» Material shown
- - -
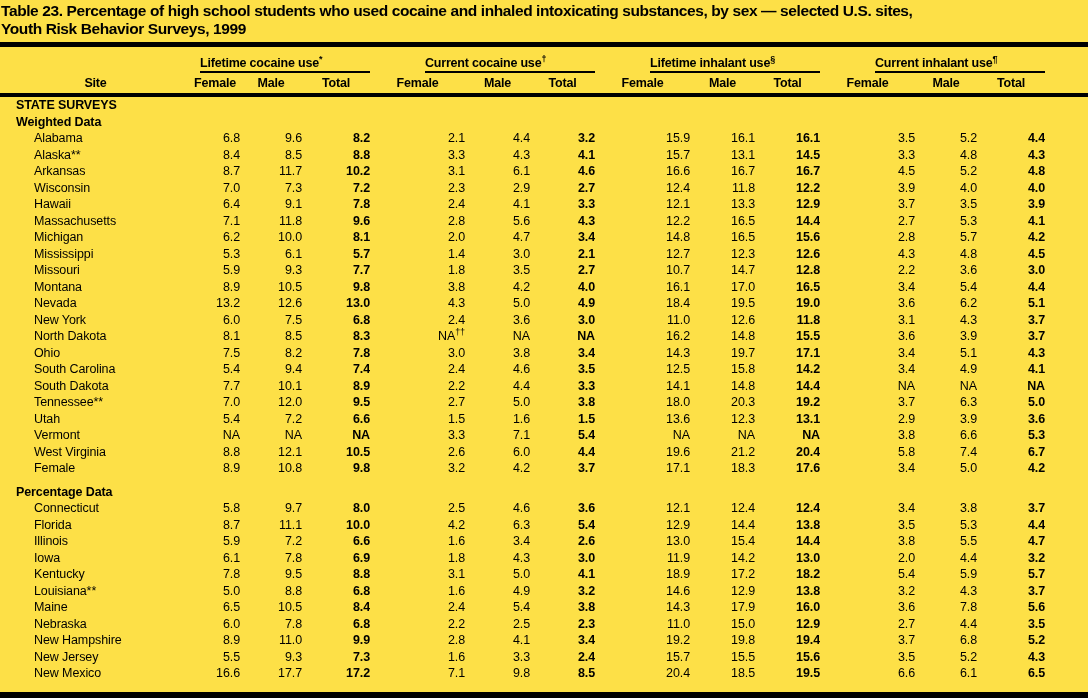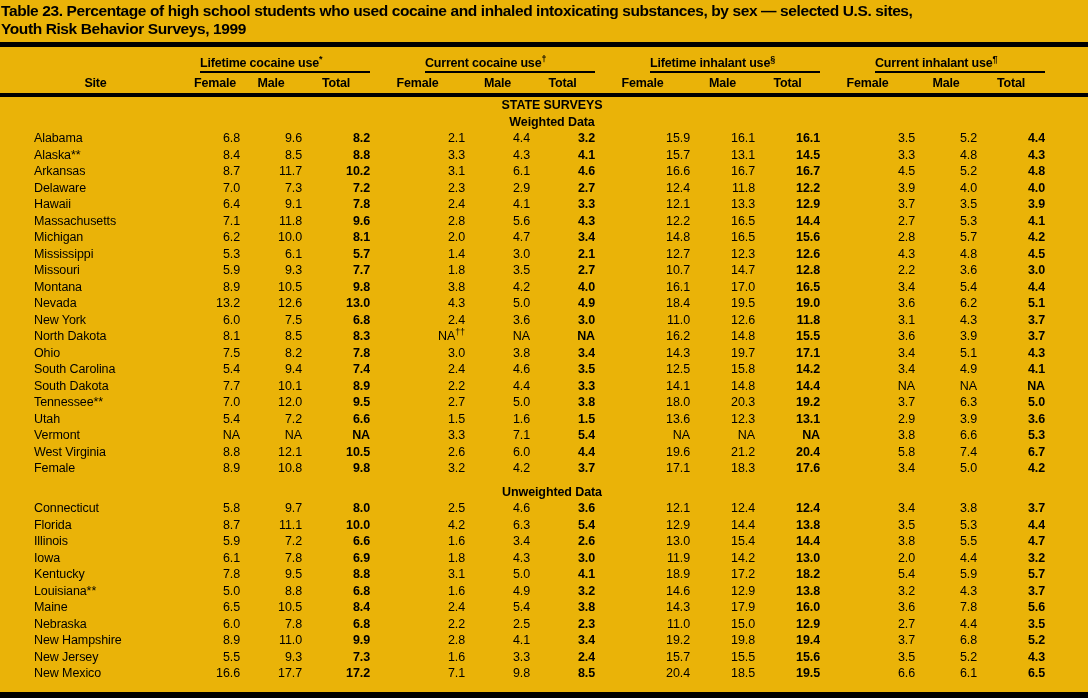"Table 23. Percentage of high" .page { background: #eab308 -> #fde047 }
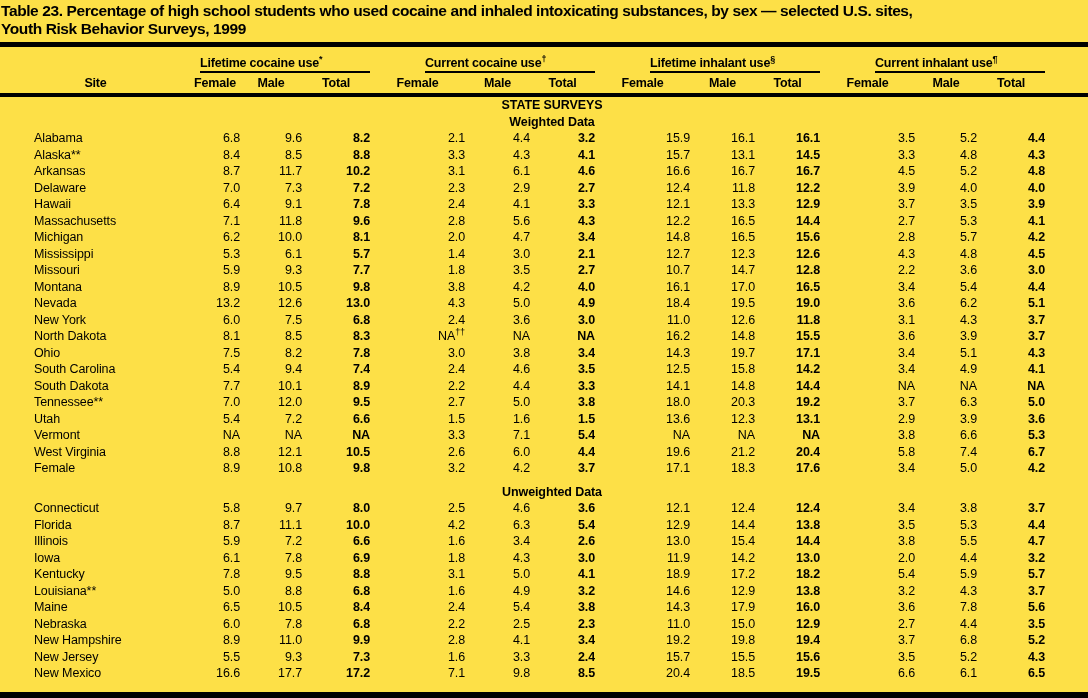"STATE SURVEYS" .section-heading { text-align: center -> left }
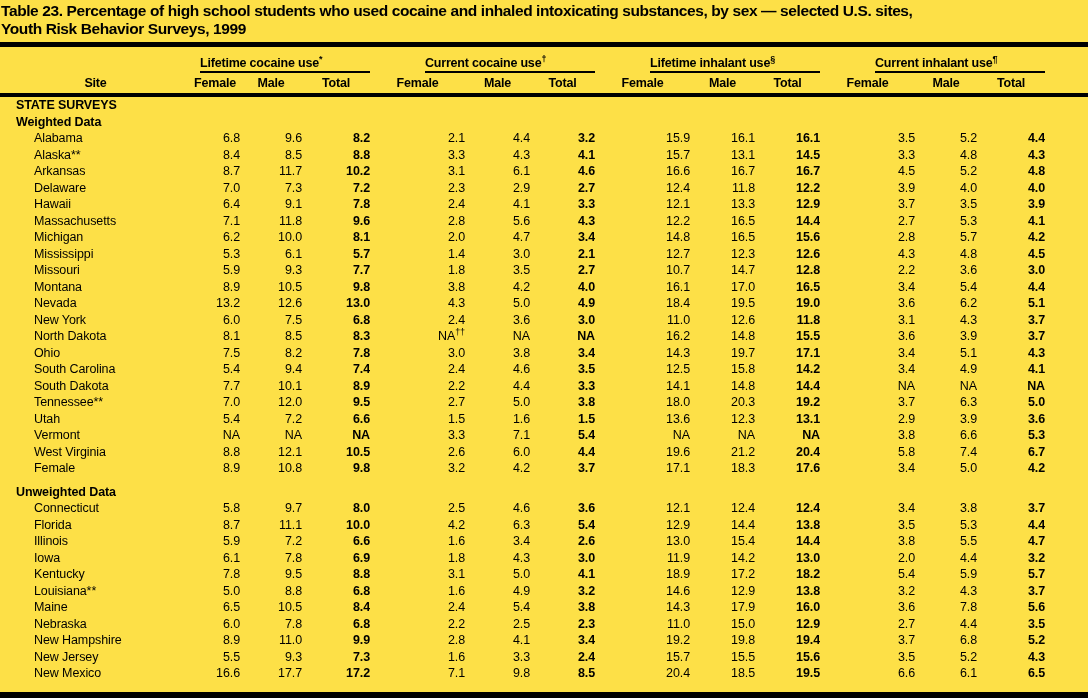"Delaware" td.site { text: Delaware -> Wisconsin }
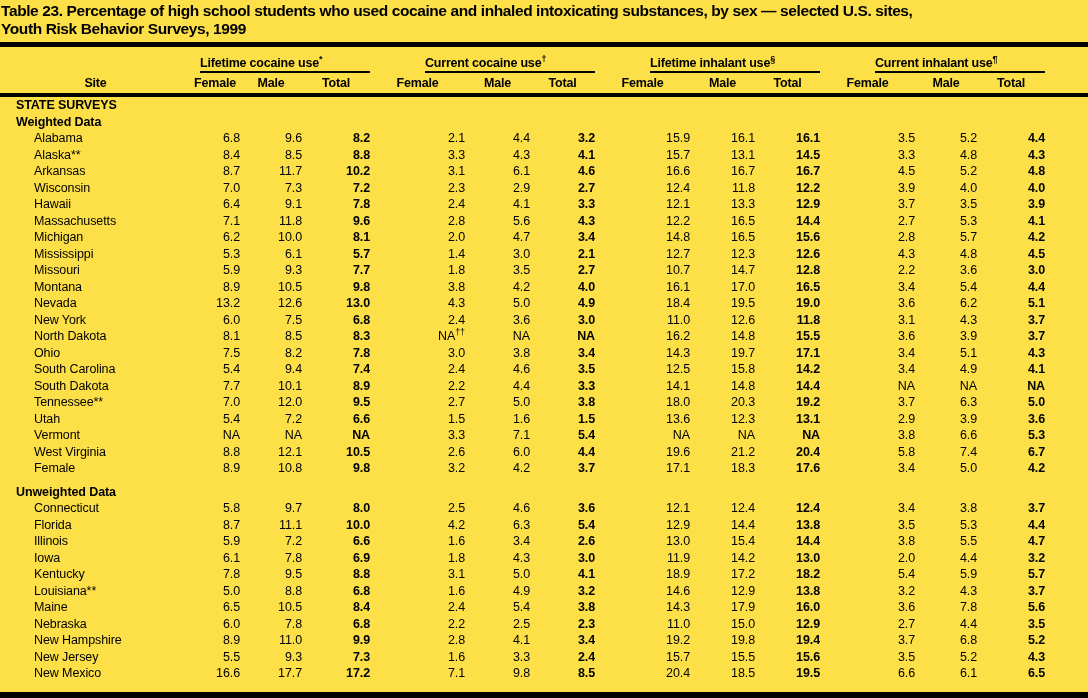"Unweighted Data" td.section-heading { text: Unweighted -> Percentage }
- - -
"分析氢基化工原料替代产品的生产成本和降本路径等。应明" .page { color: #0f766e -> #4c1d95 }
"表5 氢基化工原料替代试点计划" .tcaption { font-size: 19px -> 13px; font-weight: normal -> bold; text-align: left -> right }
- - -
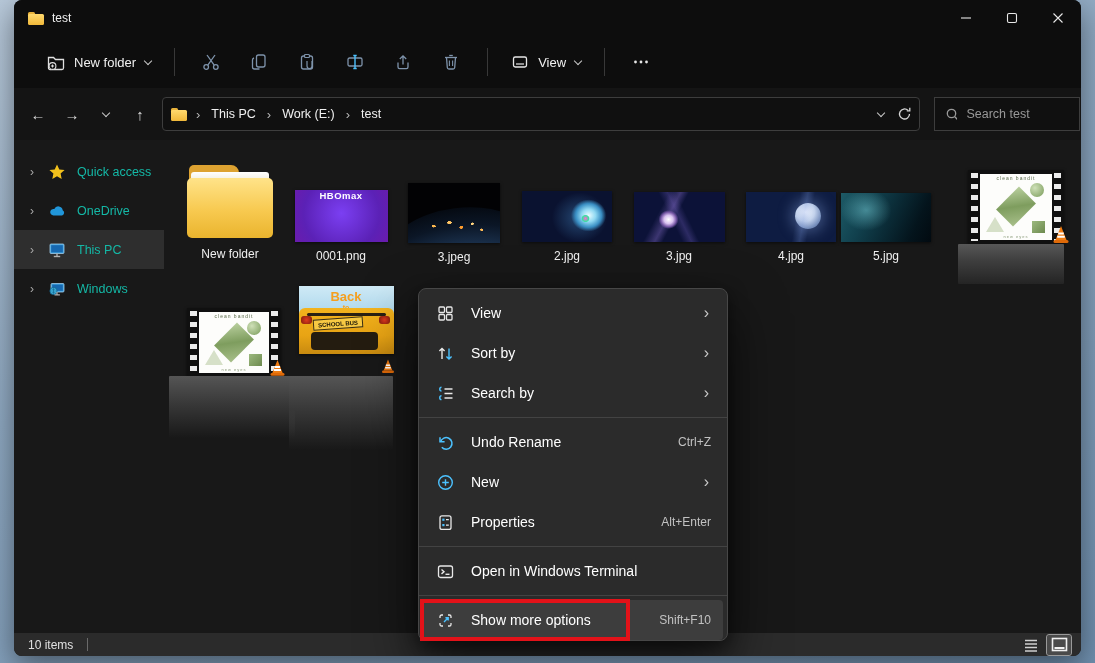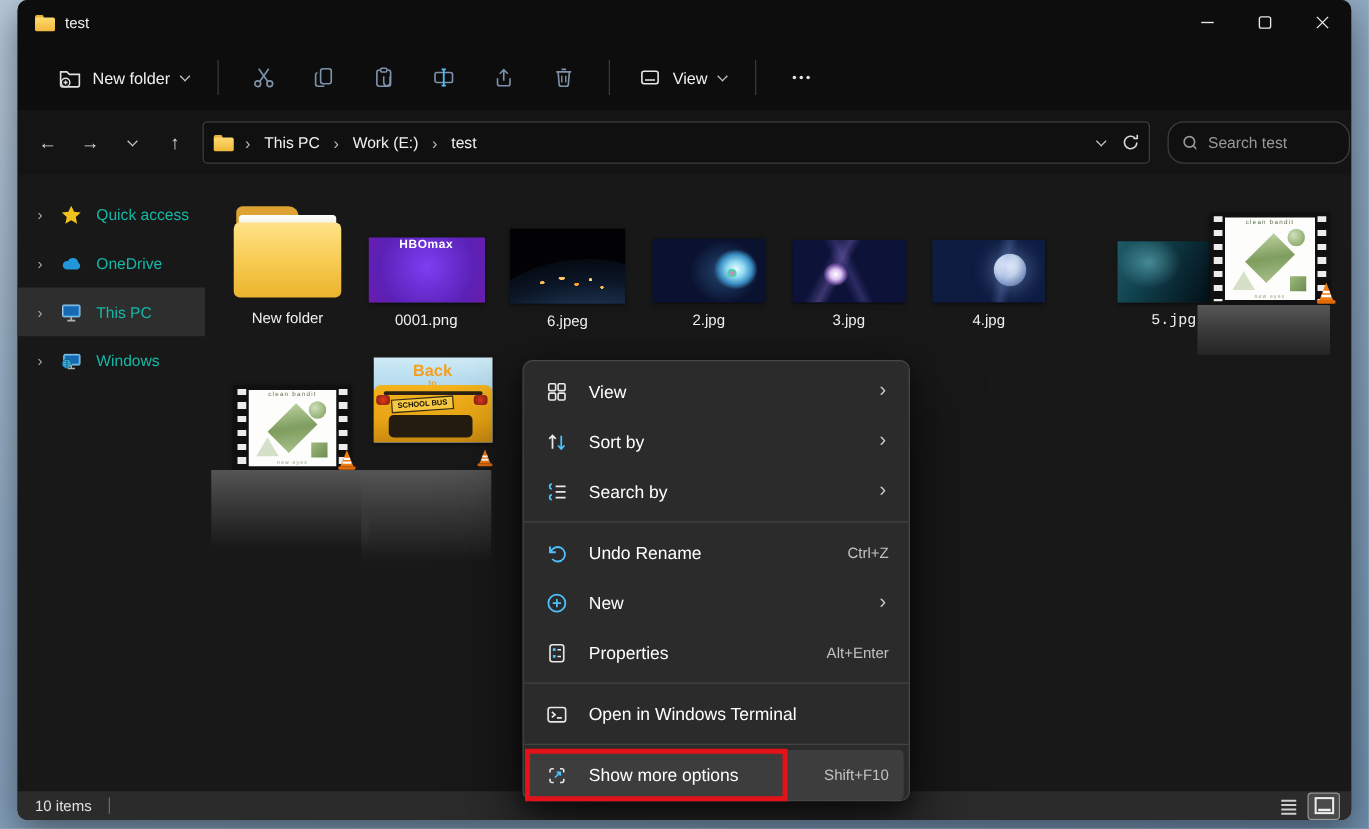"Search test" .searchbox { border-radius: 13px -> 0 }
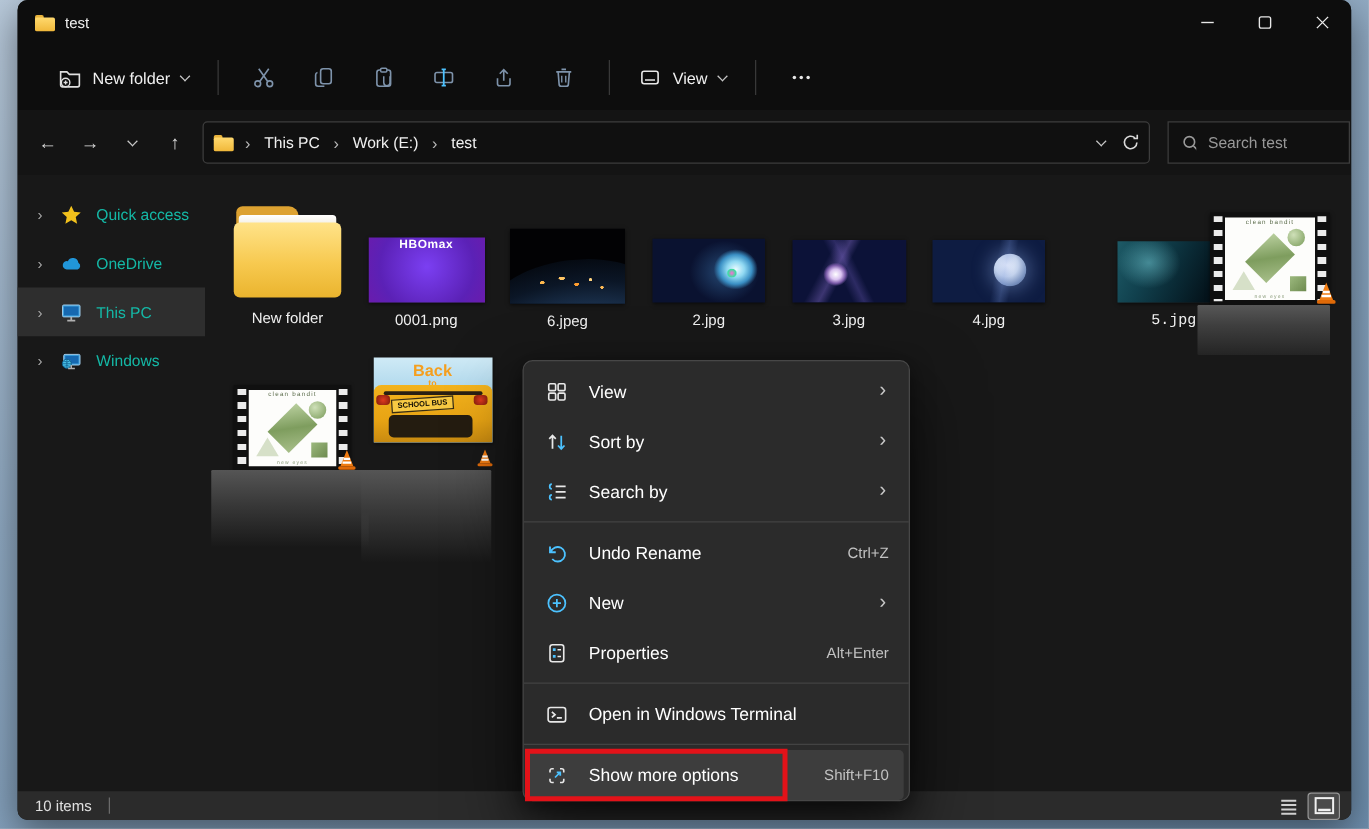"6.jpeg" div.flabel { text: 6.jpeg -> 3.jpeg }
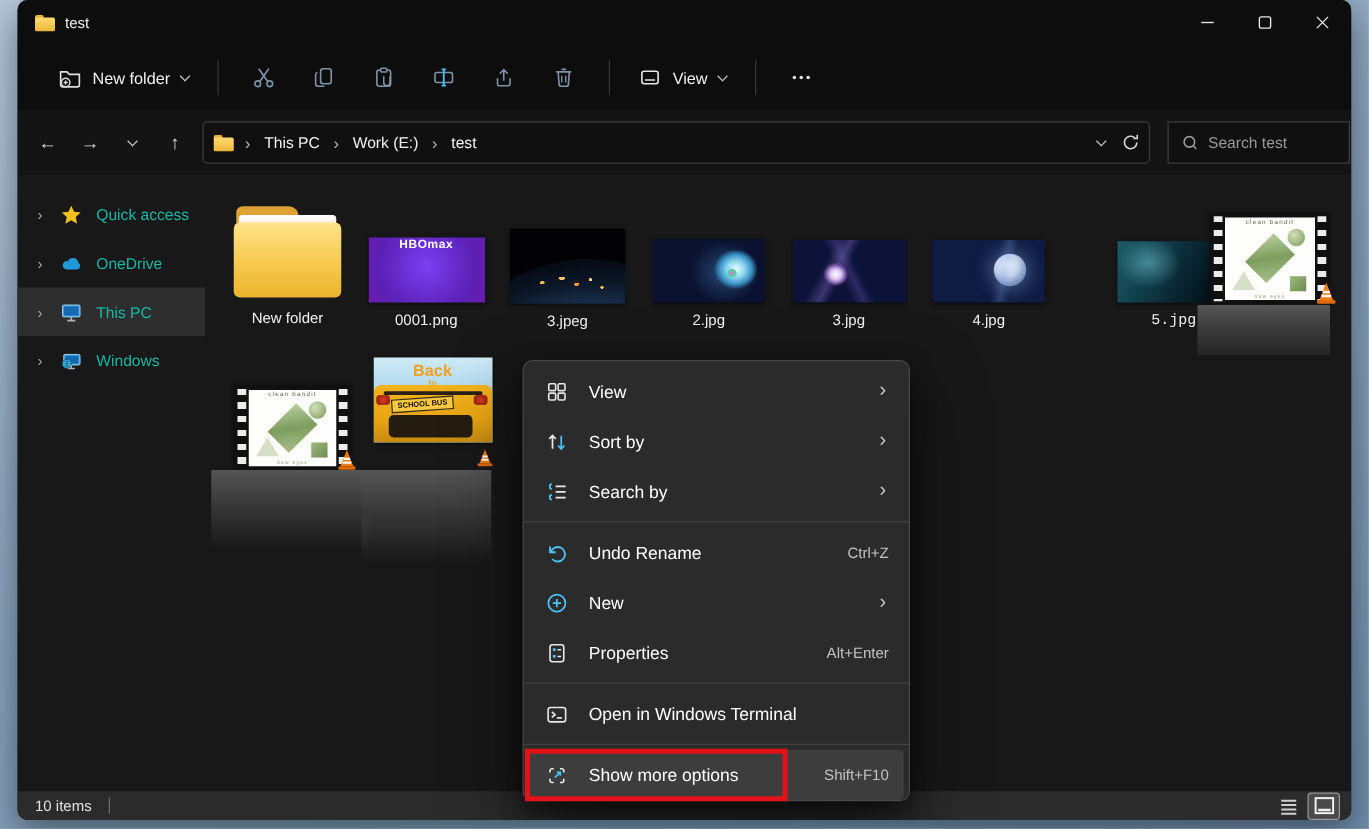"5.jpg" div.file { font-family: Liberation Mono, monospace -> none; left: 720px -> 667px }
- - -
» How to complete this task
Would you please reproduce the entries above, starting at the line with "23. Percentage of" and stopping after the line with "text: Unweighted ->"? Omit any pictures.

» Result below
"Table 23. Percentage of high" .page { background: #eab308 -> #fde047 }
"STATE SURVEYS" .section-heading { text-align: center -> left }
"Delaware" td.site { text: Delaware -> Wisconsin }
"Unweighted Data" td.section-heading { text: Unweighted -> Percentage }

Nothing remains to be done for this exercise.